For many sports-minded individuals, the fall season turns all weekend thoughts toward football.
Friday high school games. Saturday college games. Sunday pro games.
It’s also a season that brings concussion injuries sharply into focus, given football’s reputation for high-impact injuries.
But Matthew Axtman, DO, with orthopedic sports medicine at Spectrum Health, wants to set the record straight: Football isn’t the only contact sport with concussion risk.
Soccer, lacrosse, hockey, cheerleading and other sports carry a high risk, too.
In fact, the potential for concussion is ever-present, whether in sports or in daily living. Simply avoiding contact sports doesn’t guarantee injury prevention.
“You can’t live your life being worried about getting injured in sports, specifically a concussion,” Dr. Axtman said. “You could stay away from sports your whole life, but you could fall on the sidewalk, fall down the stairs or stand up and hit your head on a cabinet and get a concussion.”
Act quickly, but cautiously
A concussion is a brain injury. The brain sits inside the skull. And normally, the communication pathways are very regulated.
When a person gets hit in the head, however, it causes mass confusion with how the brain functions. The pathways become chaotic, Dr. Axtman said.
It’s critical to know how to identify a concussion early, recognizing the signs and symptoms after an injury.
Some symptoms include headaches, blurry vision, feeling sick to your stomach and dizziness, Dr. Axtman said. When those symptoms arise, the individual should meet with an athletic trainer or physician to undergo further evaluation.
If the injury appears to be a concussion, trainers and physicians need to act quickly to minimize brain damage.
Once a health team member examines an injured person for obvious injuries—cuts, bruises, etc.—they’ll ask simple questions to test the individual’s thought process and memory.
Questions may include: What day is it?

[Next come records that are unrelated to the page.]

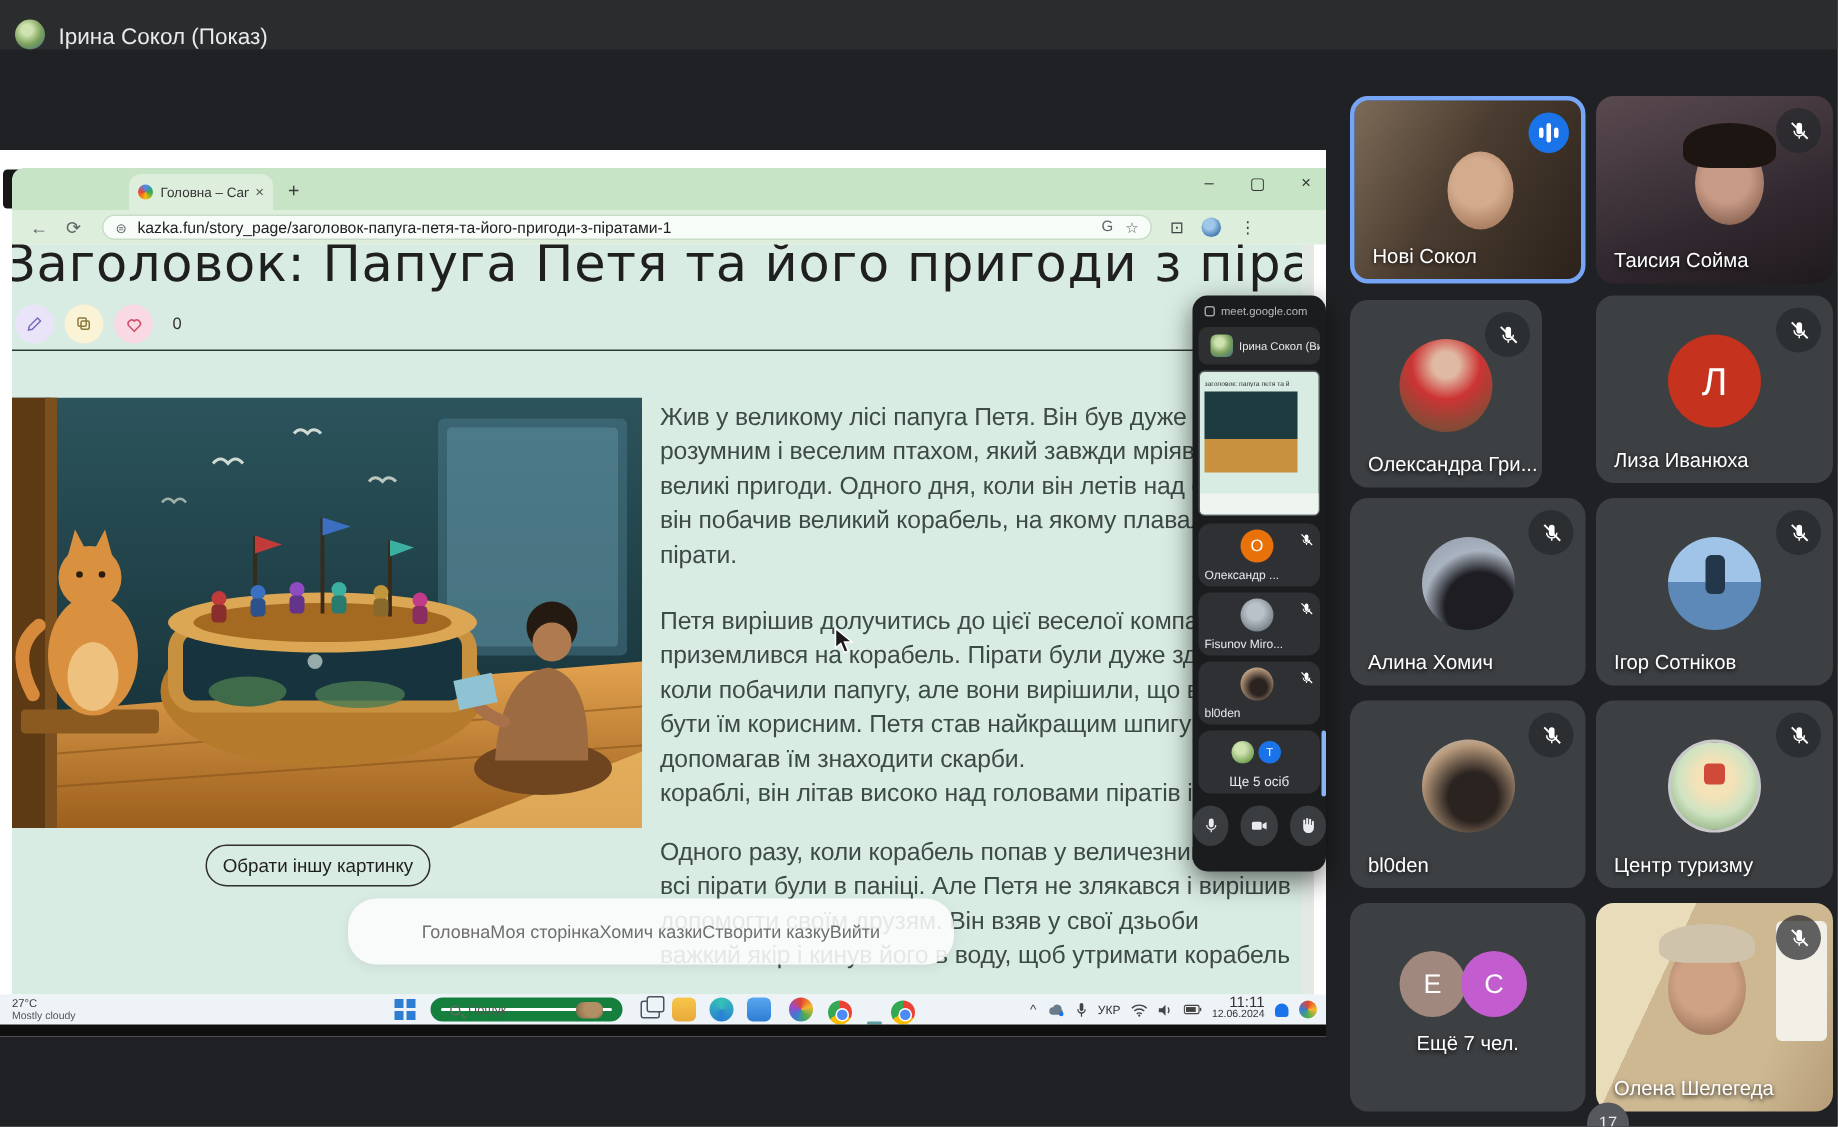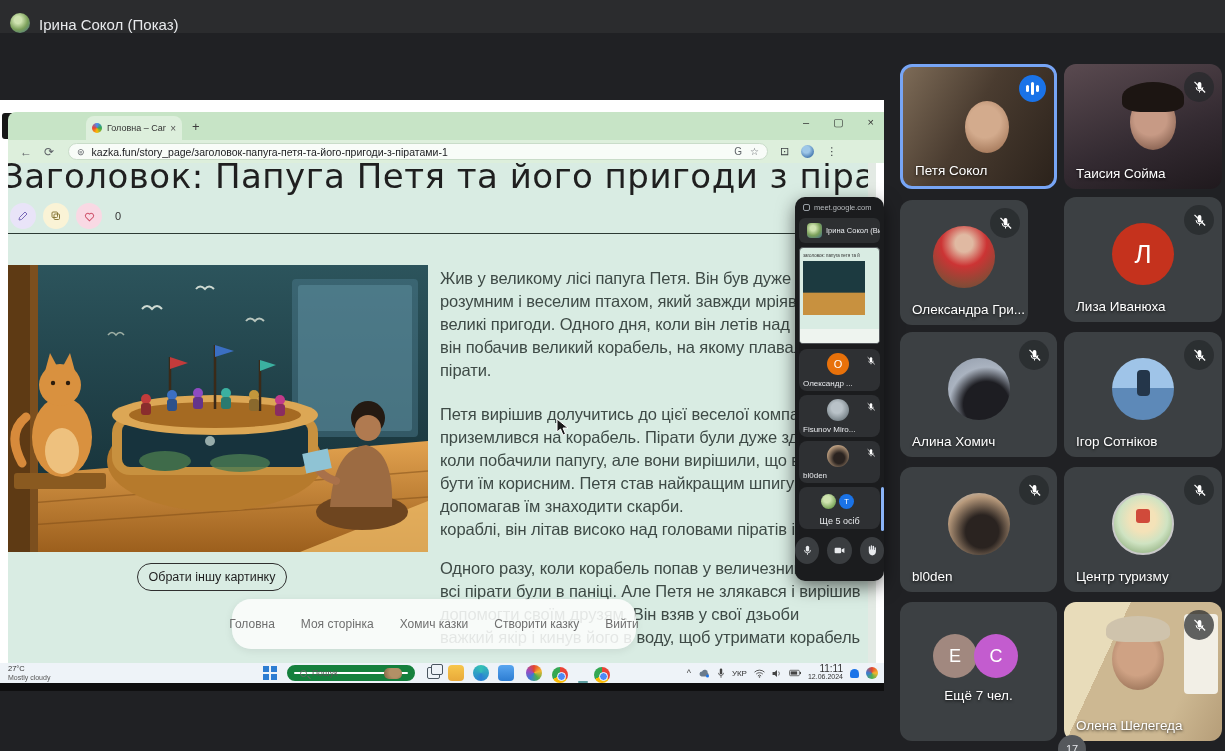--- a/index.html
+++ b/index.html
@@ -49,23 +49,23 @@
   .likecount{font-size:11px;color:#333;margin-left:6px;}
   .divider{position:absolute;left:0;top:70px;width:868px;height:0;border-top:1.6px solid #2c3a34;}
   .story-img{position:absolute;left:-8px;top:102px;width:428px;height:287px;}
   .choosebtn{position:absolute;left:129px;top:400px;width:150px;height:28px;border:1.5px solid #2f2f2f;border-radius:14px;
              background:transparent;font-size:12.5px;color:#1f1f1f;display:flex;align-items:center;justify-content:center;}
   .storycol{position:absolute;left:432px;top:104px;width:436px;}
   .tline{white-space:nowrap;font-size:16.5px;line-height:23px;color:#3e4a46;letter-spacing:-0.1px;}
   .para{margin:0 0 21px 0;}
   .para.p2{margin-bottom:16px;}
   .para.p3{margin-bottom:0;}
-  .navpill{position:absolute;left:224px;top:436px;width:404px;height:50px;border-radius:19px;
+  .navpill{position:absolute;left:224px;top:436px;width:404px;height:44px;border-radius:19px;
            background:rgba(252,253,252,.88);box-shadow:0 2px 8px rgba(0,0,0,.08);
-           display:flex;align-items:center;justify-content:center;gap:26px;padding:0 18px;}
+           display:flex;align-items:center;justify-content:center;padding:0 18px;}
   .navpill div{font-size:12px;color:#6f6f6f;white-space:nowrap;}
   .pgscroll{position:absolute;right:0;top:0;width:8px;height:500px;background:#e3eae4;}
   .pgthumb{position:absolute;right:0;top:42px;width:8px;height:150px;background:#a9b3ab;border-radius:4px;}
 
   
   .taskbar{left:0px;top:563px;width:884px;height:20px;background:#eef3f8;display:flex;align-items:center;}
   .weather{position:absolute;left:8px;top:1px;line-height:9px;}
   .weather .t1{font-size:7.5px;color:#333;}
   .weather .t2{font-size:7px;color:#555;}
   .startbtn{position:absolute;left:263px;top:3px;width:14px;height:14px;display:grid;grid-template-columns:6px 6px;gap:1.5px;}
@@ -454,21 +454,21 @@
     </div>
   </div>
 
   <div class="abs tile speaking" style="left:900px;top:64px;width:157px;height:125px;background:linear-gradient(120deg,#7d6b57,#4a3c30 45%,#2b221b)">
     <div class="vface" style="left:62px;top:34px;width:44px;height:52px;background:radial-gradient(circle at 45% 40%,#d3ab8d 40%,#a87c5e 80%)"></div>
     <div class="speakbadge">
         <i style="height:7px"></i>
         <i style="height:13px"></i>
         <i style="height:7px"></i>
       </div>
-    <div class="tname">Петя Сокол</div>
+    <div class="tname">Нові Сокол</div>
   </div>
   <div class="abs tile" style="left:1064px;top:64px;width:158px;height:125px;background:linear-gradient(160deg,#5a4a50,#332a31 60%,#1f191d)">
     <div class="vface" style="left:66px;top:30px;width:46px;height:56px;background:radial-gradient(circle at 45% 45%,#c79a85 40%,#8a6453 80%)"></div>
     <div class="vface" style="left:58px;top:18px;width:62px;height:30px;border-radius:50% 50% 30% 30%;background:#1c1512"></div>
     <div class="micoff">
         <svg width="15" height="15" viewBox="0 0 24 24">
           <path fill="#fff" d="M12 15a3 3 0 0 0 3-3V6a3 3 0 0 0-6 0v6a3 3 0 0 0 3 3z"></path>
           <path fill="none" stroke="#fff" stroke-width="1.6" d="M17.5 11.5a5.5 5.5 0 0 1-11 0M12 17v3"></path>
           <line x1="4" y1="3" x2="21" y2="20" stroke="#fff" stroke-width="2"></line>
         </svg>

What activity is being conducted? What’s the score of the game?
“If there is a concussion or any suspicion that the player sustained a concussion, they cannot go back into the game,” Dr. Axtman said. “If there is any doubt, you must err on the side of caution. When in doubt, sit them out.”
As much as an athlete may want to get back in the game, that would be dangerous, Dr. Axtman said.
“You only have one brain and you don’t want to do anything that will expose it to continued hits that could end up causing long-term neurological damage and problems,” he said. “This can include chronic headaches and memory loss issues.”
While people shouldn’t take unwarranted chances, Dr. Axtman noted that a common myth—that you’re done with sports after three concussions—is not true.
“It all depends upon the individual and on a case-by-case basis that is made by a physician knowledgeable in concussion treatment,” he said.
There is really no way to prevent all concussions in sports, Dr. Axtman said.
In football, for example, modern helmets and rule changes concerning tackling techniques may help reduce concussions—but there are no guarantees.
“There are better helmets than others that can help, but it’s not going to be the be-all-and-end-all (solution),” he said. “There will never be 100 percent resolution of concussions in sports.”
So, should people participate in sports?
“Absolutely,” Dr. Axtman said. “Anyone that can participate in a sport or exercise activity should participate. With exercise comes significant health benefits that outweigh the risks of injury and, specifically, concussion.”
He stressed that anyone concerned about sports participation should have a discussion with a physician.